13 Şubat 2017 Pazartesi

BİREYSEL EMEKLİLİK SİTEMİNE OTOMATİK KATILIM

2000 yılında yasama organına, emekliliğe ilişkin o günlerde kamuoyunun pek alışkın olmadığı bir tarzda yasa taslağı sunuldu. Yasa taslağında sözü edilen emeklilik sistemi, “bireylerin harcanabilir gelirleri üzerinden yapacakları tasarruflara yönelik bir sistem” olarak tarif edilmişti.  Bu tarifle, çalışanın net ücretini nasıl harcayacağı konusunda terbiye edileceği bir sistemin kurgulandığını görmekteyiz. 


Türkiye sermayesi üzerinde arkeolojik kazı yapıldığında katman katman biraz ton farklılığıyla benzer kurgularla karşılaşıyoruz. Ücretin harcanırken nasıl sermayeye dönüştürüleceğine ilişkin kurgular.  Bu düzenlemelerin her biri sermaye birikim koşullarının tonunu taşımaktadır.

Tablo. 1. Türkiye’de Harcanabilir Geliri Düzenleyen Yasalar
Yıl
Kanun
1941
Tasarruf Bonoları İhracına Dair Kanun
1961
Yatırımlar Finansman Fonu Teşkil ve Tasarruf Bonoları İhracı Hakkında Kanun
1961
Ordu Yardımlaşma Kurumu
1971
Memur Yardımlaşma Kurumu
1986
Memurlar ve İşçiler İle Bunların Emeklilerine Konut Edindirme Yardımı Yapılması Hakkında Kanun
1988
Çalışanların Tasarrufa Teşvik Edilmesi ve Bu Tasarrufların Değerlendirilmesine Dair Kanun
1999
İşsizlik Sigortası Fonu
2001
Bireysel Emeklilik Tasarruf ve Yatırım Sistemi Kanunu

Yukarıdaki adı geçen yasal düzenlemelerle önemli düzeyde gerek devlete gerek özel sektöre kaynak yaratıldı. Bu düzenlemelerin her biri geniş bir akademik araştırma konusu olabilecek niteliktedir. Şimdilik bunları bir kenara bırakıp kamuoyu gündeminde olan ve özellikle işçileri ve memurları ilgilendiren “otomatik katılım” olarak adlandırılan Bireysel Emeklilik Tasarruf ve Yatırım Sistemi Kanununda  Ağustos 2016'da yapılan değişikliğe odaklanmak gerekmektedir. Yine “tasarrufların artırılması” gerekçesi ile yapılan değişiklik, yasama organının gündemine alınıp kanunlaşması 24 saat içinde gerçekleşmiştir. 2001’de gönüllü olarak emeklilik sistemine katılım söz konusuyken yapılan değişiklik ile neredeyse cebri hale gelmiştir. Sosyal Güvenlik Kurumu kapsamına dahil çalışanların (4a ve 4c kapsamında çalışanlar) büyük bir kısmının kademeli olarak bireysel emeklilik sistemine “otomatik katılım” adı altında zorla katılmasının sağlanması öngörülmüştür.  Çalışanları ücretlerinin ( prime esas kazançlarının) %3’ünün kaynaktan kesme usullüyle bir bireysel emeklilik şirketinin yönettiği emeklilik fonuna aktarılması planlanmıştır.
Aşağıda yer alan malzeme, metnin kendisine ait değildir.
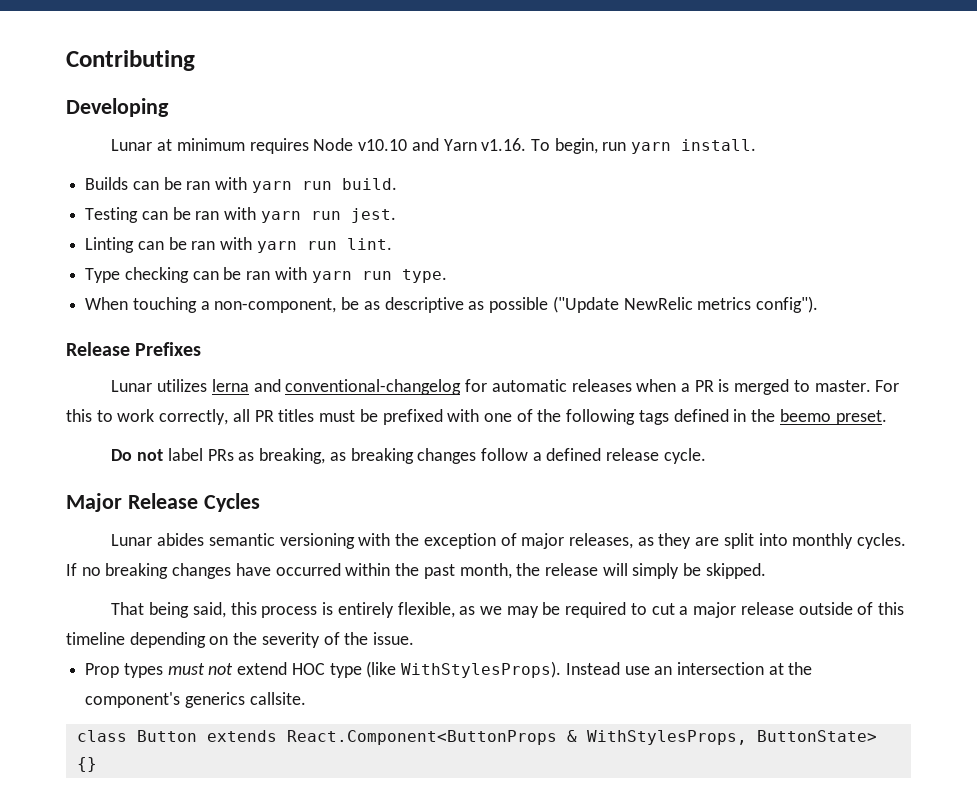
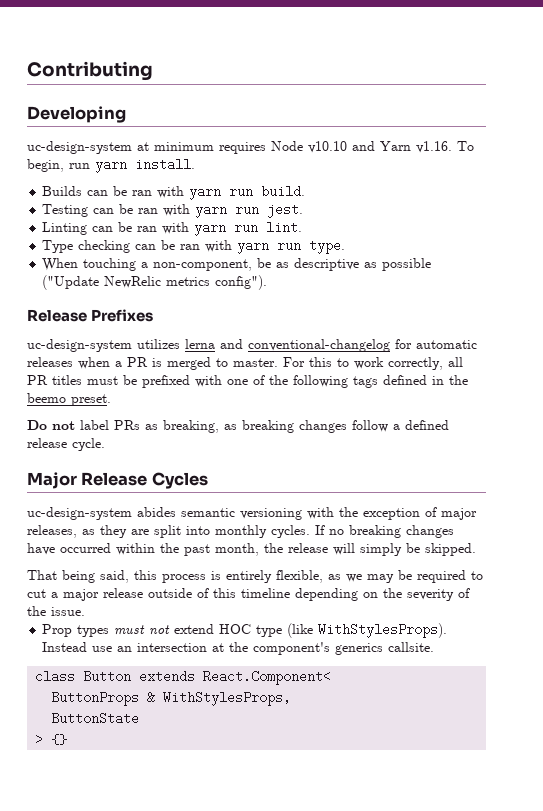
- Lunar at minimum requires Node v10.10 and Yarn v1.16. To begin, run yarn install.
+ uc-design-system at minimum requires Node v10.10 and Yarn v1.16. To begin, run yarn install.
- Lunar utilizes lerna and conventional-changelog for automatic releases when a PR is merged to master.
+ uc-design-system utilizes lerna and conventional-changelog for automatic releases when a PR is merged to master.
- Lunar abides semantic versioning with the exception of major releases, as they are split into monthly cycles.
+ uc-design-system abides semantic versioning with the exception of major releases, as they are split into monthly cycles.
- class Button extends React.Component<ButtonProps & WithStylesProps, ButtonState> {}
+ class Button extends React.Component<
+ ButtonProps & WithStylesProps,
+ ButtonState
+ > {}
Çalışan sayısına bağlı olarak şirketlerin bireysel emeklilik sistemine katılımı kademli olarak gerçekleşecektir. İki yıl içerisinde kayıtlı çalışanların büyük bir çoğunluğu sisteme dahil olacaktır. Kasım 2016 itibariyle 17 milyon kişi (4a ve 4c kapsamında) aktif olarak çalışmaktadır.  2017 yılı sisteme dahil olacaklara ilişkin tahminler aşağıdaki tablodaki gibidir.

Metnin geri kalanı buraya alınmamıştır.